Each line below must be set down exactly; omit any image you find.

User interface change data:
--------

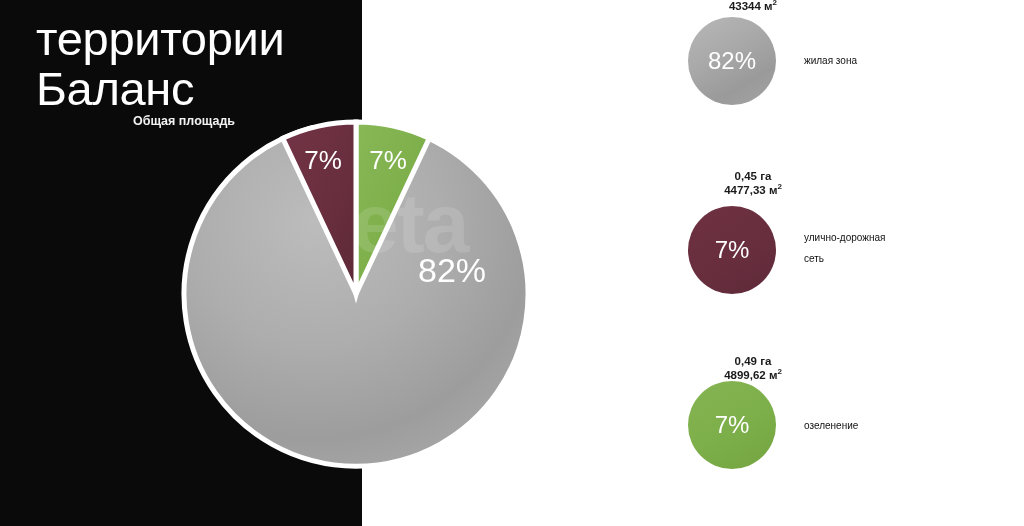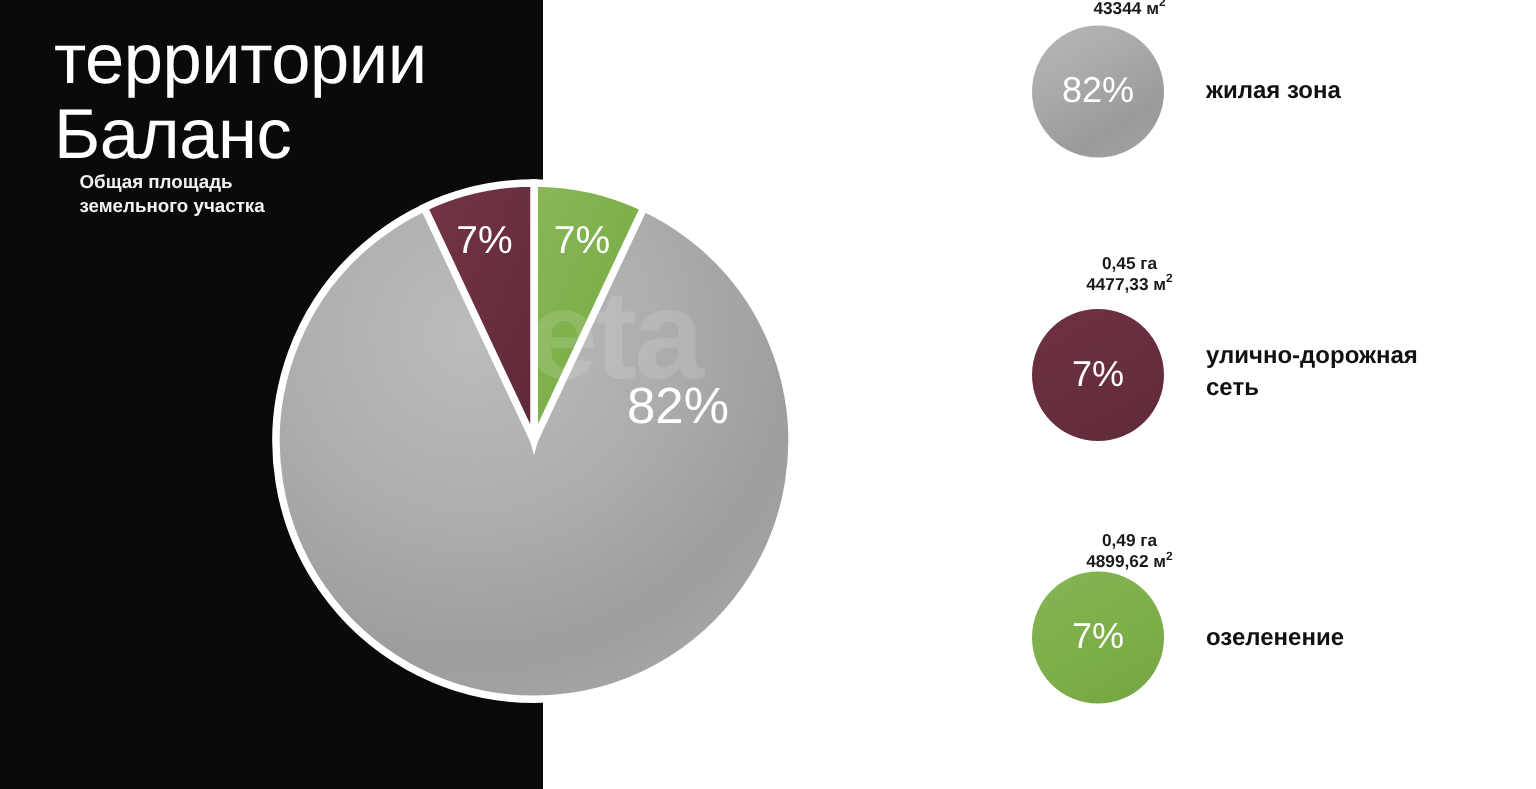--- a/index.html
+++ b/index.html
@@ -149,9 +149,9 @@
   .legend-name {
     position: absolute;
     color: #111111;
-    font-size: 16px;
+    font-size: 10px;
     line-height: 21px;
-    font-weight: 700;
+    font-weight: 400;
     white-space: pre-line;
   }
   .legend-name.indent-center { text-align: left; }

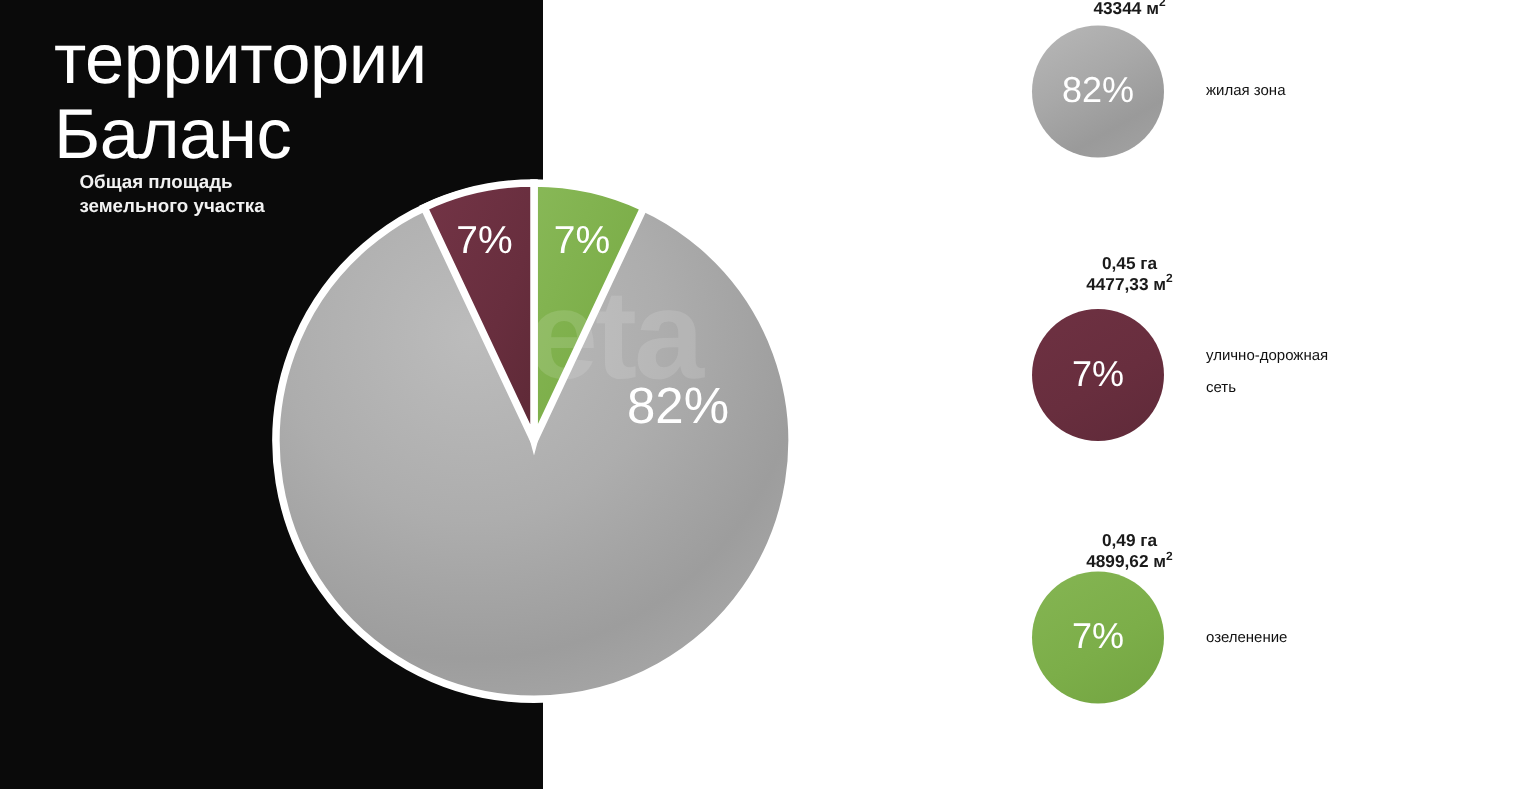--- a/index.html
+++ b/index.html
@@ -45,10 +45,11 @@
   }
   #subtitle-block {
     position: absolute;
-    left: 53px;
+    left: 34px;
     top: 113px;
     width: 300px;
     z-index: 4;
+    text-align: center;
   }
   #subtitle-block .sub-line {
     color: #f2f2f2;

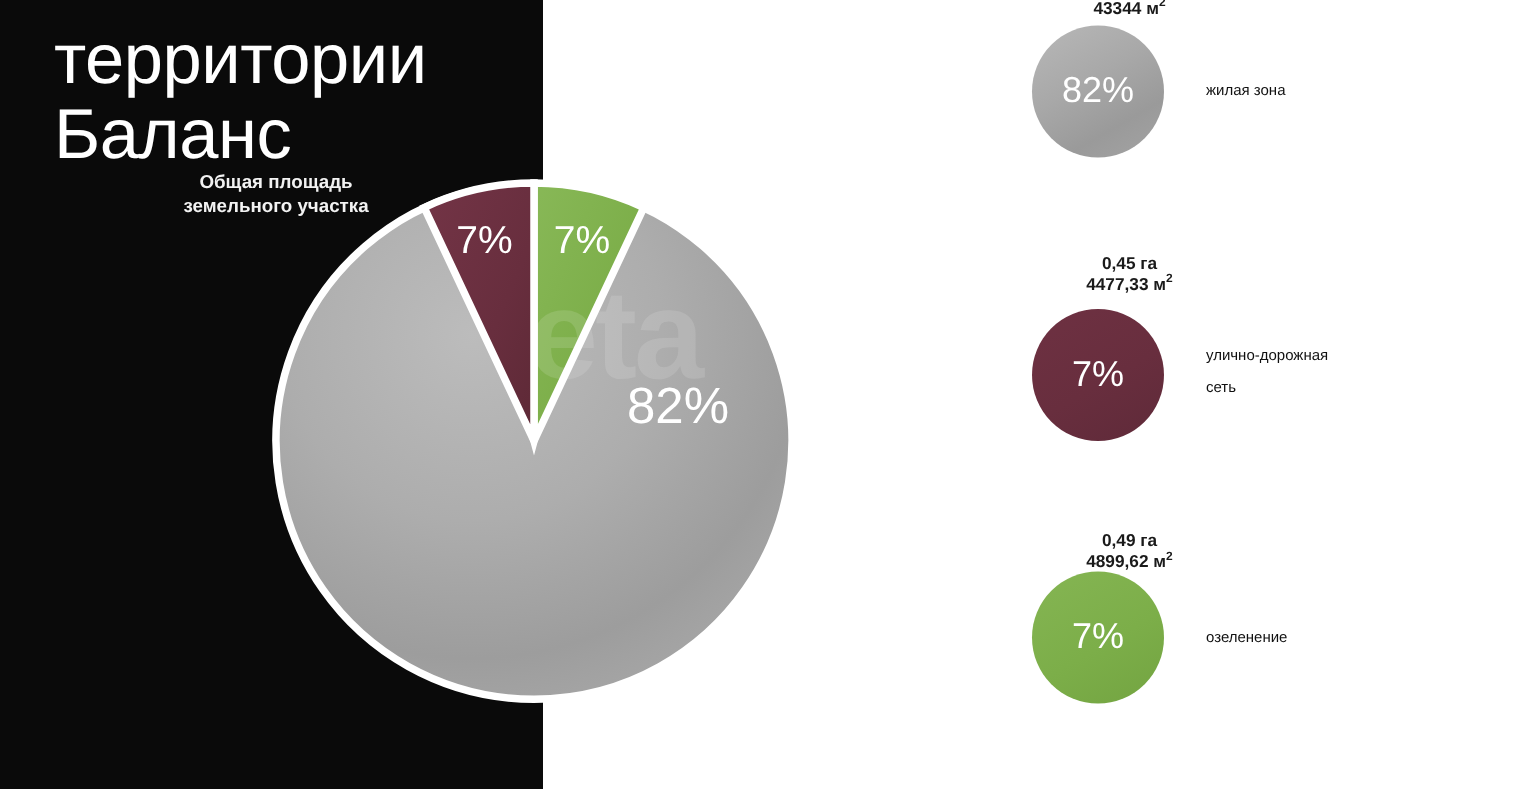--- a/index.html
+++ b/index.html
@@ -171,7 +171,6 @@
 
   <div id="subtitle-block">
     <div class="sub-line">Общая площадь</div>
-    <div class="sub-line">земельного участка</div>
   </div>
 
   <div id="pie-wrap">

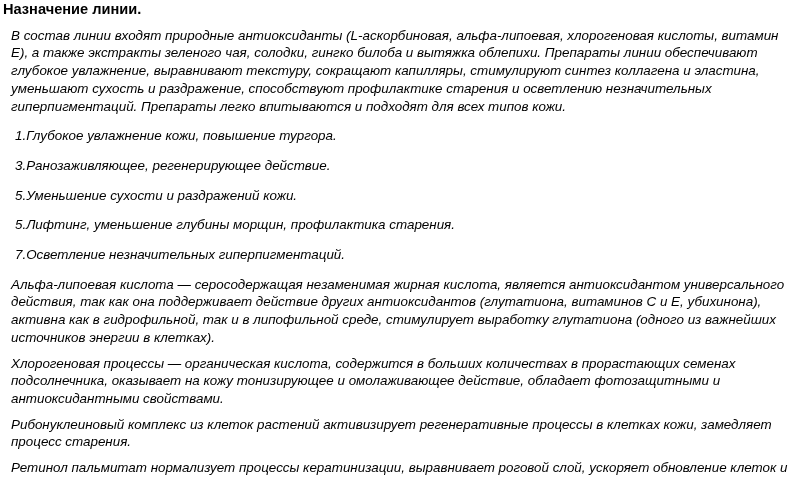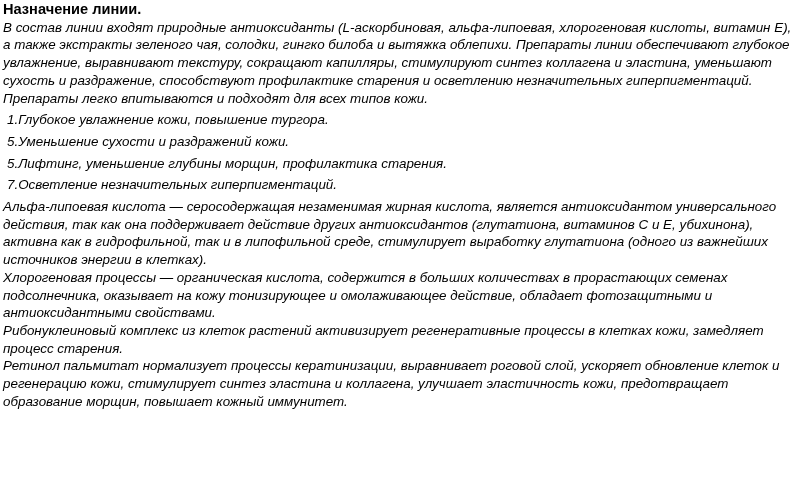--- a/index.html
+++ b/index.html
@@ -26,7 +26,7 @@
   .section-heading {
     font-weight: bold;
   }
-  .para { margin: 0; }
+  .para { margin: 8px; }
   .lead-in { font-weight: normal; }
   .list-item { margin: 4px; }
 </style>

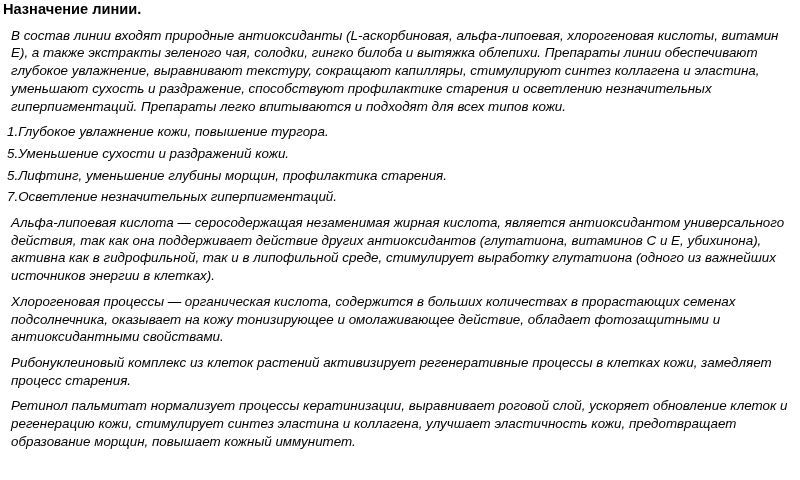--- a/index.html
+++ b/index.html
@@ -28,7 +28,7 @@
   }
   .para { margin: 8px; }
   .lead-in { font-weight: normal; }
-  .list-item { margin: 4px; }
+  .list-item { margin: 12px; }
 </style>
 </head>
 <body>

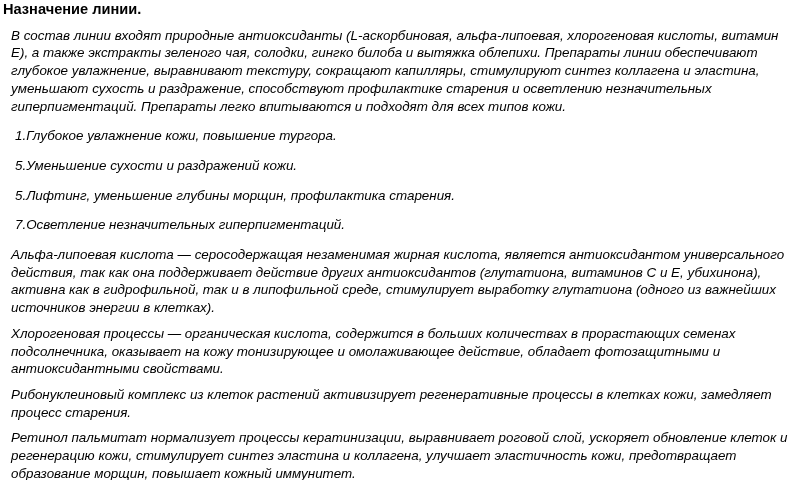--- a/index.html
+++ b/index.html
@@ -42,6 +42,7 @@
 
   <div>
     <div class="list-item">1.Глубокое увлажнение кожи, повышение тургора.</div>
+    <div class="list-item">3.Ранозаживляющее, регенерирующее действие.</div>
     <div class="list-item">5.Уменьшение сухости и раздражений кожи.</div>
     <div class="list-item">5.Лифтинг, уменьшение глубины морщин, профилактика старения.</div>
     <div class="list-item">7.Осветление незначительных гиперпигментаций.</div>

--------

■ **Exercise solution**
--- a/index.html
+++ b/index.html
@@ -149,9 +149,9 @@
   .legend-name {
     position: absolute;
     color: #111111;
-    font-size: 16px;
+    font-size: 10px;
     line-height: 21px;
-    font-weight: 700;
+    font-weight: 400;
     white-space: pre-line;
   }
   .legend-name.indent-center { text-align: left; }

--- a/index.html
+++ b/index.html
@@ -45,10 +45,11 @@
   }
   #subtitle-block {
     position: absolute;
-    left: 53px;
+    left: 34px;
     top: 113px;
     width: 300px;
     z-index: 4;
+    text-align: center;
   }
   #subtitle-block .sub-line {
     color: #f2f2f2;

--- a/index.html
+++ b/index.html
@@ -171,7 +171,6 @@
 
   <div id="subtitle-block">
     <div class="sub-line">Общая площадь</div>
-    <div class="sub-line">земельного участка</div>
   </div>
 
   <div id="pie-wrap">

--- a/index.html
+++ b/index.html
@@ -26,7 +26,7 @@
   .section-heading {
     font-weight: bold;
   }
-  .para { margin: 0; }
+  .para { margin: 8px; }
   .lead-in { font-weight: normal; }
   .list-item { margin: 4px; }
 </style>

--- a/index.html
+++ b/index.html
@@ -28,7 +28,7 @@
   }
   .para { margin: 8px; }
   .lead-in { font-weight: normal; }
-  .list-item { margin: 4px; }
+  .list-item { margin: 12px; }
 </style>
 </head>
 <body>

--- a/index.html
+++ b/index.html
@@ -42,6 +42,7 @@
 
   <div>
     <div class="list-item">1.Глубокое увлажнение кожи, повышение тургора.</div>
+    <div class="list-item">3.Ранозаживляющее, регенерирующее действие.</div>
     <div class="list-item">5.Уменьшение сухости и раздражений кожи.</div>
     <div class="list-item">5.Лифтинг, уменьшение глубины морщин, профилактика старения.</div>
     <div class="list-item">7.Осветление незначительных гиперпигментаций.</div>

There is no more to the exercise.